Justin Trudeau has reshaped his father’s legacy. He has styled himself as winsome where his father was chilly, as approachable where his father was aloof. In unscripted remarks that have appalled critics and unnerved even some of his admirers, he praised China’s “basic dictatorship” for leading the way on combating climate change and derided Canada’s contribution to the anti-ISIS military campaign as “whipping out our CF-18s.” He was conspicuously absent from press briefings on his economic policy, explaining that he was vanishing from the campaign trail a month before election day to spend “quality time” with his family. NDP leader Tom Mulcair taunted Trudeau on this front: “You don’t like debates because your staff has to write all your lines for you. I write my own.”

But scripted and unscripted, Justin Trudeau has conveyed a consistent message: The government he leads will repudiate the legacy not only of the incumbent Conservative prime minister, Stephen Harper, but the neoliberal Liberals of the 1990s.

Chretien-Martin balanced budgets. Trudeau has committed himself to a policy of deliberate deficits in an attempt to stimulate growth. Chretien-Martin eschewed redistributive taxes. Trudeau campaigned on a promise to increase taxes on wealthier Canadians to a new combined federal-provincial top rate above 50 percent. Chretien-Martin signed the North American Free Trade Agreement. Trudeau has squirmed to avoid committing to the Trans-Pacific Partnership.

The turn to the left is as much cultural as economic. Trudeau has vowed to cancel the Harper government’s F-35 jet contract, insisting that Canada does not need such an advanced fighter plane. He has pledged full legalization of marijuana. He’s pledged to increase Canada’s intake of Syrian refugees from 10,000 by next year to 25,000 annually effective immediately—and to spend an additional $250 million a year to resettle them.

Harper brought Canada and Israel closer. Trudeau has signaled greater distance to come. In the most important and memorable speech he gave in his pre-prime ministership, he repeatedly downplayed the uniqueness of the Jewish holocaust—and characterized the demand of some Muslim women to cover their faces during Canadian citizenship ceremonies as the moral equivalent of the doomed voyage of German Jewish refugees on the St. Louis in 1939. (Tellingly, one of the very few seats in the greater Toronto area to remain Tory blue last night was the heavily Jewish riding of Thornhill.)

The immediate predicate of Trudeau’s success is the downturn in the Canadian economy following the collapse of the price of oil and other commodities. Canada suffered comparatively less than other advanced economies from the made-in-USA financial crisis of 2008, but it is suffering more than most from the sharp slowdown of the Chinese economy that began last year. The Canadian dollar has lost almost 20 percent of its value against the U.S. dollar in the past 24 months.
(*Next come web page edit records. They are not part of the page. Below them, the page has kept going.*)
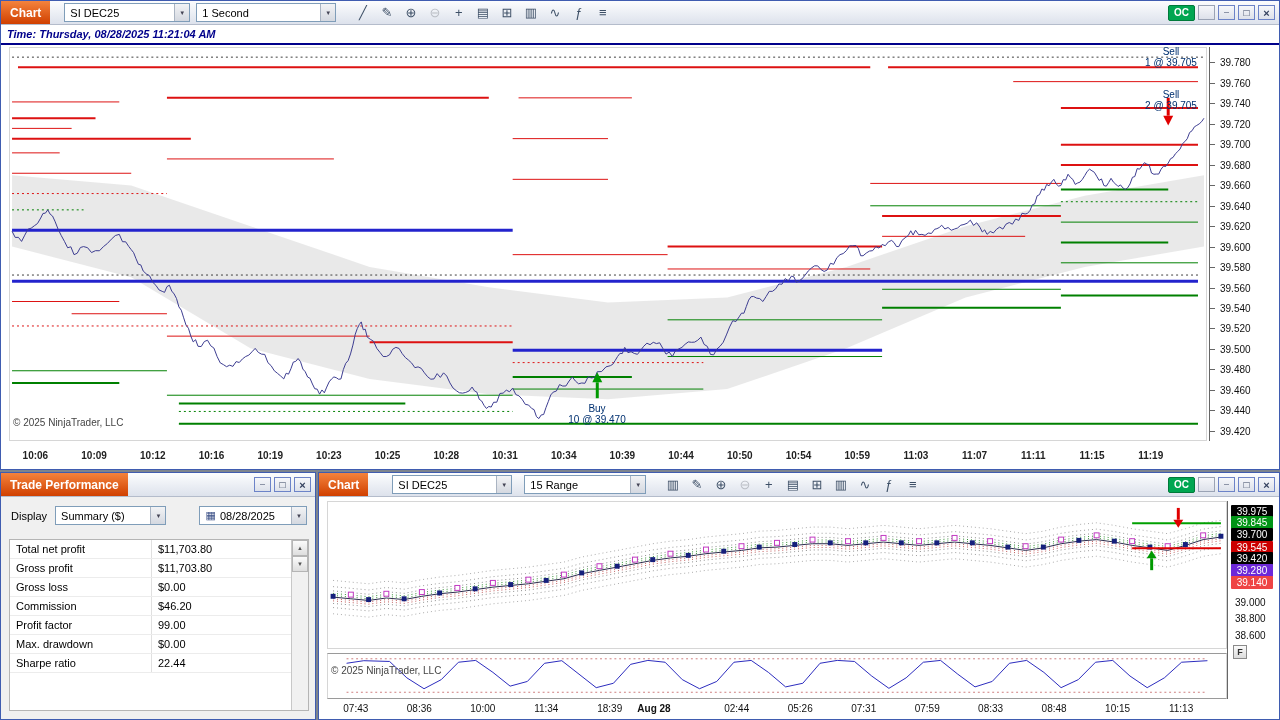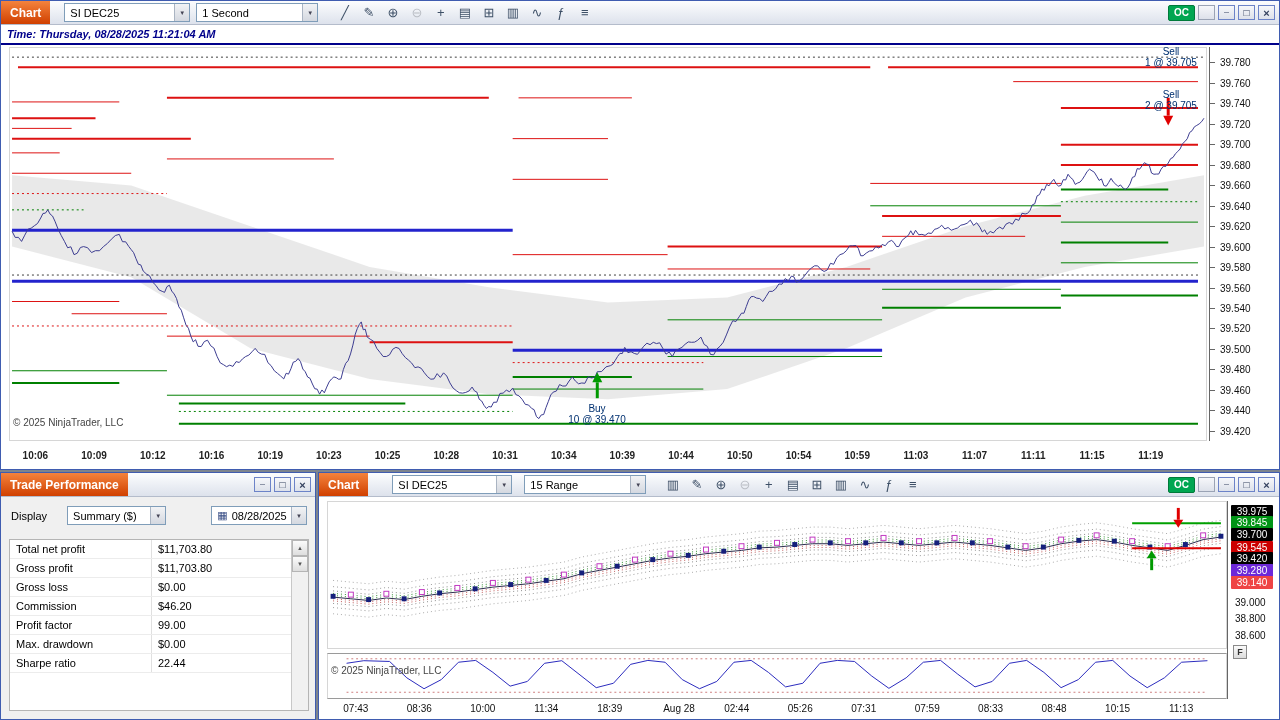--- a/index.html
+++ b/index.html
@@ -28,21 +28,21 @@
   #main-svg{position:absolute;left:8px;top:2px;border:1px solid #d6d6d6;background:#fff;}
   #main-yaxis{position:absolute;left:1208px;top:2px;width:70px;height:394px;border-left:1px solid #666;font-size:10px;color:#111;}
   #main-yaxis .yl{position:absolute;left:10px;}
   #main-yaxis .tick{position:absolute;left:0;width:5px;border-top:1px solid #666;}
   #main-xaxis{position:absolute;left:8px;top:400px;width:1198px;height:20px;font-size:10px;font-weight:bold;color:#222;}
   #main-xaxis span{position:absolute;transform:translateX(-50%);top:5px;white-space:nowrap;}
   .copyright{position:absolute;font-size:10px;color:#444;white-space:nowrap;}
   .ann{position:absolute;transform:translateX(-50%);text-align:center;font-size:10px;color:#003070;line-height:11px;white-space:nowrap;}
   
   #perf-body{position:relative;height:222px;background:#f0f0f0;}
-  .display-row{display:flex;align-items:center;gap:20px;padding:9px 8px 0 10px;font-size:11px;color:#000;}
+  .display-row{display:flex;align-items:center;gap:8px;padding:9px 8px 0 10px;font-size:11px;color:#000;}
   .perf-table{position:absolute;left:8px;top:42px;width:300px;height:172px;background:#fff;border:1px solid #b5b5b5;overflow:hidden;}
   .prow{display:flex;height:19px;align-items:center;border-bottom:1px solid #ececec;font-size:11px;color:#000;margin-right:17px;}
   .prow.phead{height:20px;background:#f1f1f1;border-bottom:1px solid #c8c8c8;}
   .pc{padding-left:6px;overflow:hidden;white-space:nowrap;}
   .pc.c1{width:142px;border-right:1px solid #e0e0e0;align-self:stretch;display:flex;align-items:center;}
   .pc.c2{flex:1;}
   .vsb{position:absolute;right:0;top:0;bottom:0;width:17px;background:#f1f1f1;border-left:1px solid #c8c8c8;}
   .sb-btn{width:16px;height:16px;border:1px solid #b5b5b5;background:linear-gradient(#fbfbfb,#dedede);display:flex;align-items:center;justify-content:center;font-size:6px;color:#555;}
   .sb-btn.up::before{content:"▲";}
   .sb-btn.down::before{content:"▼";}
@@ -60,21 +60,21 @@
 </head>
 <body>
 
 <div class="window" id="win-top" style="left:0;top:0;width:1280px;height:470px;">
   <div class="titlebar">
     <div class="title-tab">Chart</div>
     <div class="combo" style="width:126px;margin-left:8px;">
         <span>SI DEC25</span>
         <span class="arrow"></span>
       </div>
-    <div class="combo" style="width:122px;">
+    <div class="combo" style="width:140px;">
         <span>1 Second</span>
         <span class="arrow"></span>
       </div>
     <div class="toolbar" id="tb-top">
         <span class="tb-icon">╱</span>
         <span class="tb-icon">✎</span>
         <span class="tb-icon">⊕</span>
         <span class="tb-icon dim">⊖</span>
         <span class="tb-icon">+</span>
         <span class="tb-icon">▤</span>
@@ -415,21 +415,21 @@
         <div class="pricebox plain" style="top:86.5px">39.000</div>
         <div class="pricebox plain" style="top:103.4px">38.800</div>
         <div class="pricebox plain" style="top:120.4px">38.600</div>
       </div>
     <div id="bc-xaxis">
         <span style="left:28.8px">07:43</span>
         <span style="left:92.3px">08:36</span>
         <span style="left:155.8px">10:00</span>
         <span style="left:219.3px">11:34</span>
         <span style="left:282.7px">18:39</span>
-        <span style="left:352px;font-weight:normal">Aug 28</span>
+        <span style="left:327px;font-weight:bold">Aug 28</span>
         <span style="left:409.7px">02:44</span>
         <span style="left:473.2px">05:26</span>
         <span style="left:536.7px">07:31</span>
         <span style="left:600.2px">07:59</span>
         <span style="left:663.6px">08:33</span>
         <span style="left:727.1px">08:48</span>
         <span style="left:790.6px">10:15</span>
         <span style="left:854.1px">11:13</span>
       </div>
     <div class="copyright" style="left:12px;top:168px;">© 2025 NinjaTrader, LLC</div>

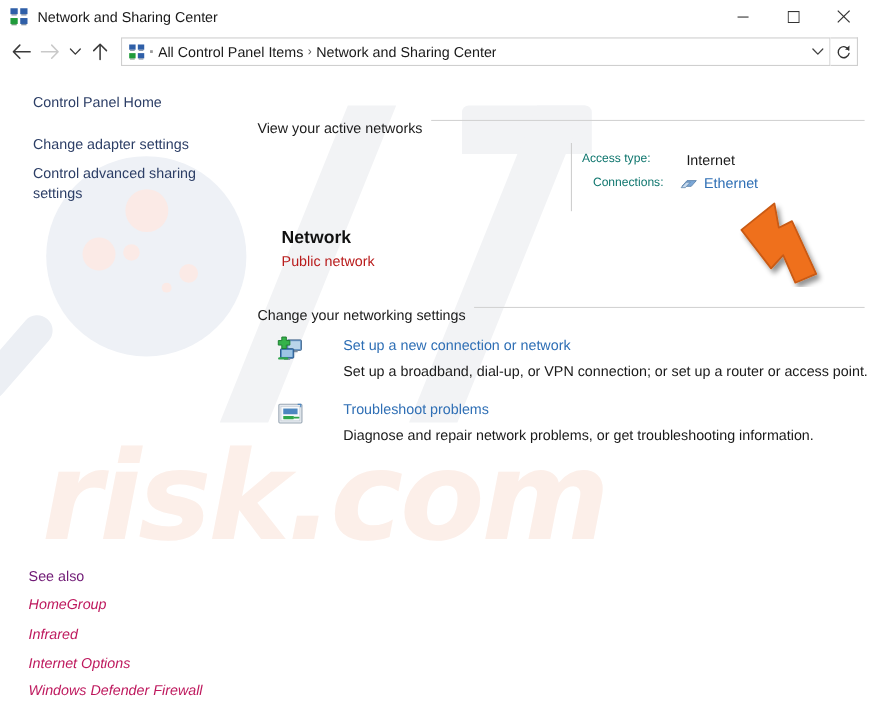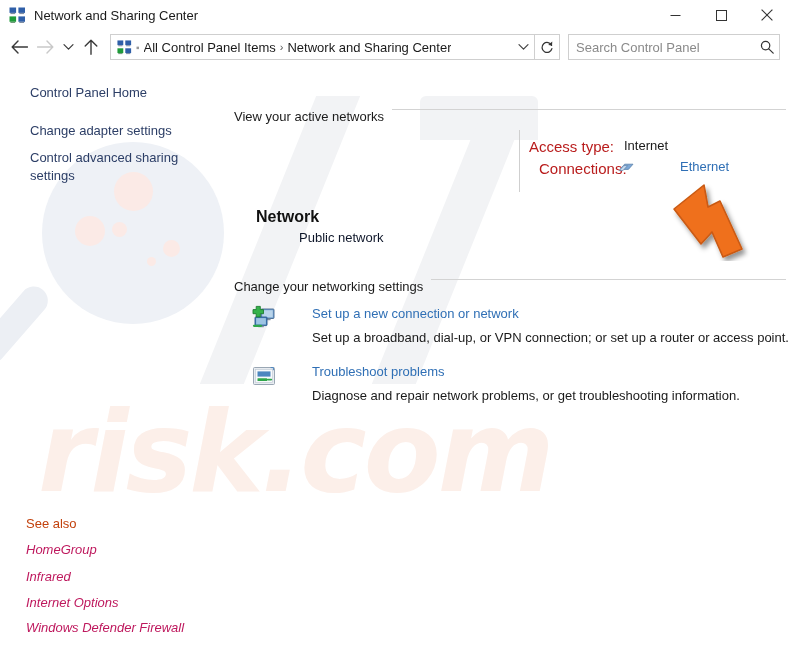--- a/index.html
+++ b/index.html
@@ -228,21 +228,21 @@
     width: 175px;
   }
   .nav-link.home   { top: 20px; }
   .nav-link.adapter{ top: 58px; }
   .nav-link.adv    { top: 85px; }
 
   .seealso-head {
     position: absolute;
     left: 26px; top: 452px;
     font-size: 13px;
-    color: #c2410c;
+    color: #701a75;
   }
   .seealso-link {
     position: absolute;
     left: 26px;
     font-size: 13px;
     color: #be185d;
     font-style: italic;
   }
   .seealso-link.i0 { top: 478px; }
   .seealso-link.i1 { top: 505px; }
@@ -296,48 +296,46 @@
     position: absolute;
     left: 22px; top: 74px;
     font-size: 16px;
     font-weight: bold;
     color: #111;
   }
   #active-panel .net-type {
     position: absolute;
     left: 22px; top: 96px;
     font-size: 13px;
-    color: #0f172a;
-    margin-left: 43px;
+    color: #b91c1c;
   }
   #panel-divider {
     position: absolute;
     left: 287px; top: 66px;
     width: 1px; height: 62px;
     background: #cfcfcf;
   }
   .detail-label {
     position: absolute;
-    font-size: 15px;
-    color: #b91c1c;
+    font-size: 11px;
+    color: #0f766e;
   }
   .detail-value {
     position: absolute;
     font-size: 13px;
     color: #1a1a1a;
   }
   #lbl-access { left: 297px; top: 74px; }
   #val-access { left: 392px; top: 74px; }
   #lbl-conn   { left: 297px; top: 96px; margin-left: 10px; }
   #conn-row {
     position: absolute;
     left: 385px; top: 95px;
     display: flex;
     align-items: center;
-    gap: 40px;
   }
   #conn-row .eth-icon {
     width: 18px; height: 14px;
     display: flex; align-items: center; justify-content: center;
     margin-right: 5px;
   }
   #conn-row .eth-link {
     font-size: 13px;
     color: #2f6fb5;
   }
@@ -478,29 +476,20 @@
     </span>
   </div>
 
   <div class="refresh-btn">
     <svg width="14" height="14" viewBox="0 0 14 14">
       <path d="M11.6 5.4 A5 5 0 1 0 11.9 8.6" fill="none" stroke="currentColor" stroke-width="1.25" stroke-linecap="round"></path>
       <path d="M12.3 1.4 L12.0 5.6 L8.2 5.0 Z" fill="currentColor"></path>
     </svg>
   </div>
 
-  <div class="searchbox">
-    <span class="sb-placeholder">Search Control Panel</span>
-    <span class="sb-icon">
-      <svg width="14" height="14" viewBox="0 0 14 14">
-          <circle cx="5.6" cy="5.6" r="4.2" fill="none" stroke="currentColor" stroke-width="1.2"></circle>
-          <line x1="8.8" y1="8.8" x2="13.2" y2="13.2" stroke="currentColor" stroke-width="1.2" stroke-linecap="round"></line>
-        </svg>
-    </span>
-  </div>
 </div>
 
 <div id="content">
 
   <div id="leftpane">
     <div class="nav-link adapter">Change adapter settings</div>
     <div class="nav-link home">Control Panel Home</div>
     <div class="nav-link adv">Control advanced sharing settings</div>
 
     <div class="seealso-head">See also</div>

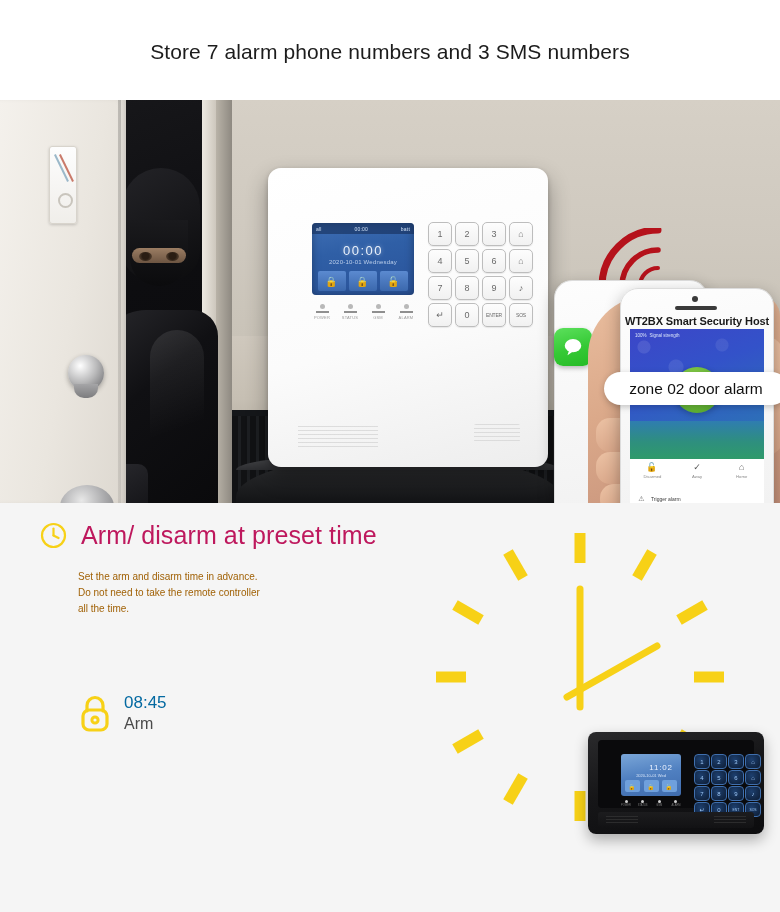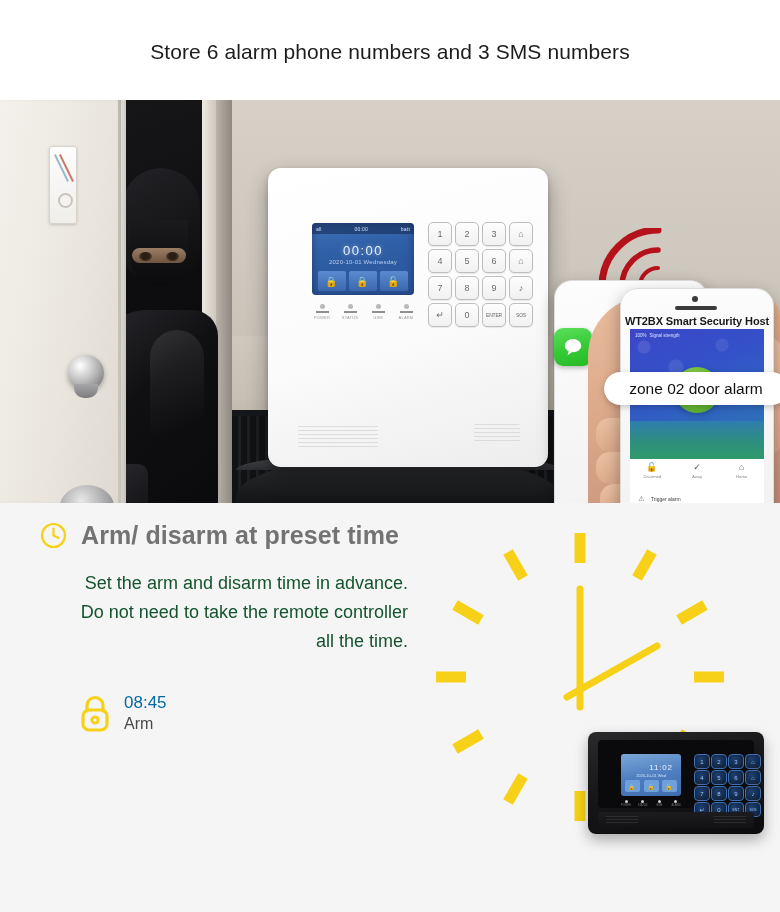--- a/index.html
+++ b/index.html
@@ -341,24 +341,24 @@
     z-index:8;
   }
 
   
   .lower{
     position:relative;width:780px;height:409px;background:#f5f5f5;
   }
   .sec-head{
     position:absolute;left:40px;top:18px;display:flex;align-items:center;gap:14px;
   }
-  .sec-title{font-size:25px;color:#737373;font-weight:700;letter-spacing:.1px;}
+  .sec-title{font-size:25px;color:#be185d;font-weight:400;letter-spacing:.1px;}
   .sec-body{
     position:absolute;left:78px;top:66px;width:330px;
-    font-size:18px;color:#14532d;line-height:1.62;text-align:right;
+    font-size:10px;color:#a16207;line-height:1.62;
   }
   .times{
     position:absolute;left:78px;top:190px;display:flex;gap:140px;
   }
   .time-item{display:flex;align-items:center;gap:12px;}
   .time-txt .t{font-size:17px;color:#0369a1;line-height:1.22;}
   .time-txt .l{font-size:16px;color:#4a4a4a;line-height:1.22;}
   .clock-svg{position:absolute;left:420px;top:18px;}
   
   .bhost{
@@ -413,21 +413,21 @@
   .bh-grill{
     position:absolute;top:4px;width:32px;height:8px;
     background:repeating-linear-gradient(180deg,#333 0,#333 1px,transparent 1px,transparent 3px);
     opacity:.75;
   }
 </style>
 </head>
 <body>
 
 <div class="header">
-  <div class="header-title">Store 6 alarm phone numbers and 3 SMS numbers</div>
+  <div class="header-title">Store 7 alarm phone numbers and 3 SMS numbers</div>
 </div>
 
 <div class="photo">
 
   <div class="wall-upper"></div>
   <div class="room-wall" style="top:236px;height:167px;"></div>
   <div class="wainscot-top"></div>
   <div class="wainscot"></div>
   <div class="table"></div>
   <div class="table-edge"></div>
That depreciation will in time stimulate Canadian exports, but its immediate effect is to cut deep into purchasing power in a heavily trade-dependent economy.

Even before 2014-15, however, the populist anger expressed by Sanders and Corbyn could be heard in Canada, too. Canada has done a better job than the United States of sharing the proceeds of economic growth. Yet even in comparatively egalitarian Canada, rewards have tended to concentrate at the top of the income distribution. Earlier in the decade, resentment among middle-income Canadians toward the more affluent was offset by relief when Canadians compared themselves to Americans. As time has passed, however, the relief has waned and the resentment has intensified. It was those feelings that Trudeau harnessed, by condemning many small-business owners as tax cheats and telling Canadian business leaders that if they didn’t accept higher taxation now, they’d face even more radical claims in the future.

Trudeau’s strategy succeeded brilliantly, at least in electoral terms. His Liberals have won at least 40 percent of the popular vote, in their best performance since 1997. Leaders of other center-left parties around the world will note the success. Imitation and emulation will follow—across the Atlantic and across the 49th parallel.